Naseem Hameed

Personal information
- Born: 1 May 1988 (age 38) Karachi, Pakistan

Sport
- Country: Pakistan
- Sport: Track and field
- Event: 100 metres

Medal record
Women's athletics
Representing Pakistan
South Asian Games
| Gold medal – first place | 2010 Dhaka | 100 m |
| Silver medal – second place | 2006 Colombo | 4 × 100 m relay |
| Bronze medal – third place | 2010 Dhaka | 4 × 100 m relay |

= Naseem Hameed =

Pakistani sprinter (born 1988)

Naseem Hameed PP (نسيم حميد; born 1 May 1988) is a Pakistani track and field athlete, who became the fastest woman in South Asia when she won a gold medal in the 100 metres at the 2010 South Asian Games in Dhaka. She is the current national record holder in 100 m.

==Career==
Naseem started her career as an athlete from her school. She participated in various sports activities at school and college levels. During her time in college, she was noticed by Army coaches and was allowed to practice in Army grounds near Korangi. She won various local events after this and was then picked by Pakistan Railways as an athlete. Naseem consistent performance earned her a place to represent Pakistan in 2010 SAF Games in Dhaka where she won the Coveted Gold in 100 Meters clocking 11.81 gaining the title of Fastest Women in South Asia and emerged as the queen of the track.
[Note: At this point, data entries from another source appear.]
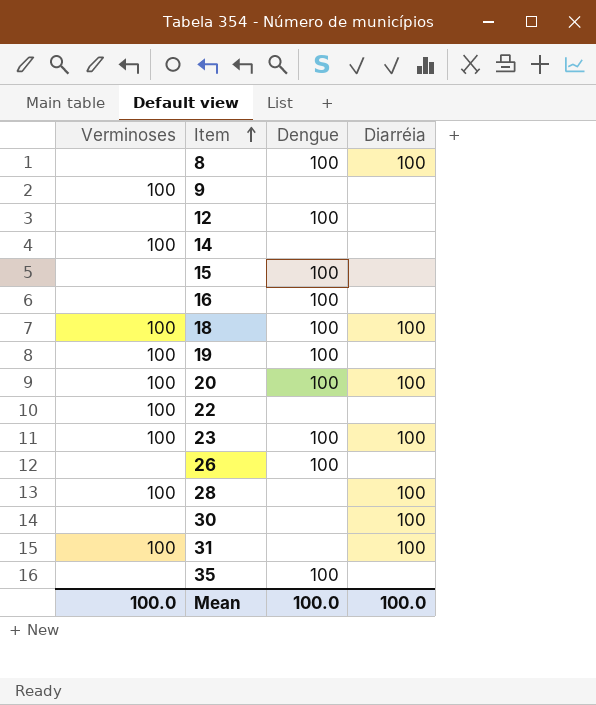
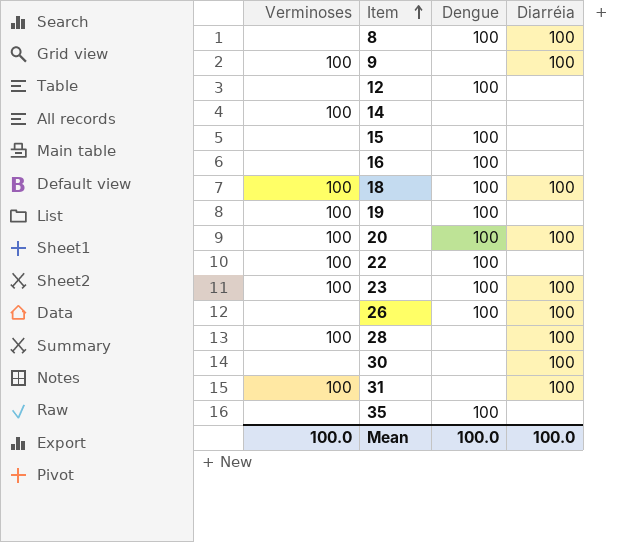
9 | Diarréia: none -> 100
22 | Dengue: none -> 100
26 | Diarréia: none -> 100

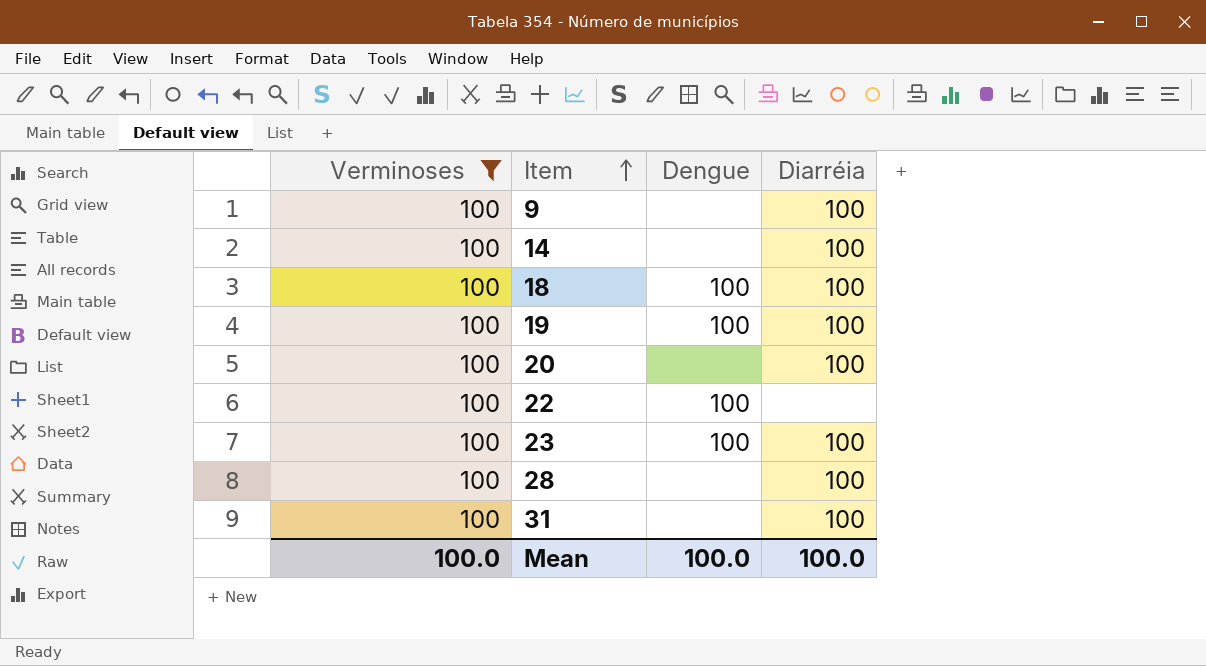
filter: none -> Verminoses = 100
14 | Diarréia: none -> 100
19 | Diarréia: none -> 100
20 | Dengue: 100 -> none

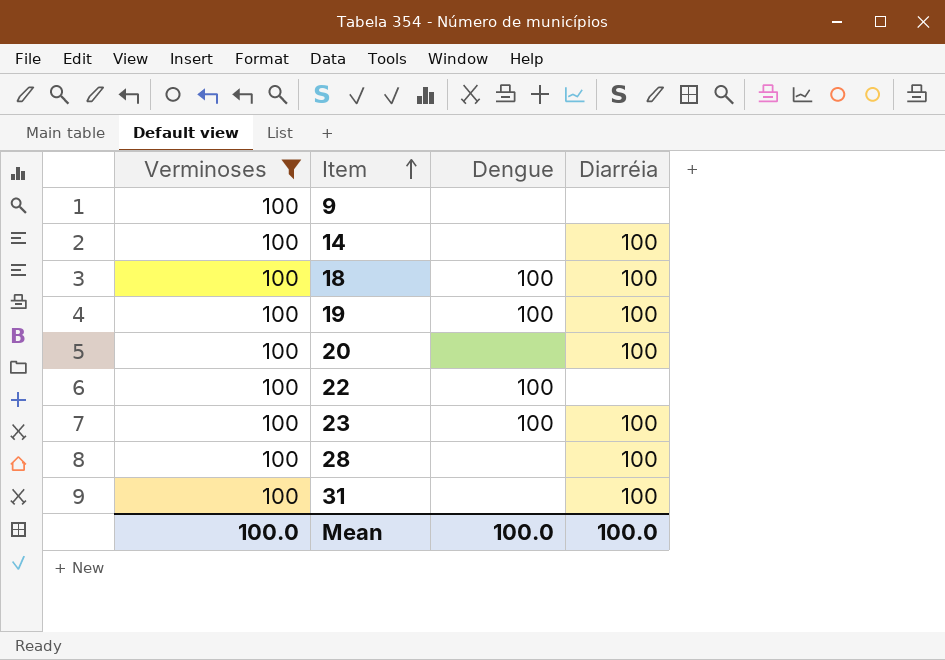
9 | Diarréia: 100 -> none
On 12 February 2010, President of Pakistan Asif Ali Zardari appointed Naseem as Ambassador of Sports in recognition of her success at the SAF Games. In July 2010 Pakistan's leading Mobile operator Mobilink has added Naseem to its panel of brand ambassadors. Bilal Munir Sheikh, Vice President of Mobilink Pakistan said on the ceremony of unveiling the song based on Hameed’s struggle and accomplishments and commemorating those who helped her achieve her goals that:

“Mobilink Jazz believes strongly in the bonds we create and the objective of this tribute is to encourage all those who dream to reach out their loved ones for support so they can achieve what they want to, and much more. Naseem is a hero we all needed and we hope that through the Jazz platform she will inspire many more. We are indeed very proud and privileged to have her as our Brand Ambassador.”

== Biopic ==
A telefilm Bhaag Amina Bhaag based upon a real and untold life story of Naseem Hameed aired on Geo TV. The telefilm was a commendable effort to give tribute to great female Pakistani athlete. The drama was directed by Yasir Nawaz and produced by Sameena Humayun Saeed. The lead role of Naseem Hameed was played by Aamina Sheikh. The film draws out attention to a girl who wants to live her dreams and aspirations despite the difficult situation she has to go through to get them, a story which is deeply rooted in our society.
==Awards==

| Ribbon | Decoration | Country | Year |
|---|---|---|---|
|  | Pride of Performance | Pakistan | 2010 |

Naseem was awarded the Pride of Performance in 2010 in recognition of her achievements and contributions to athletics.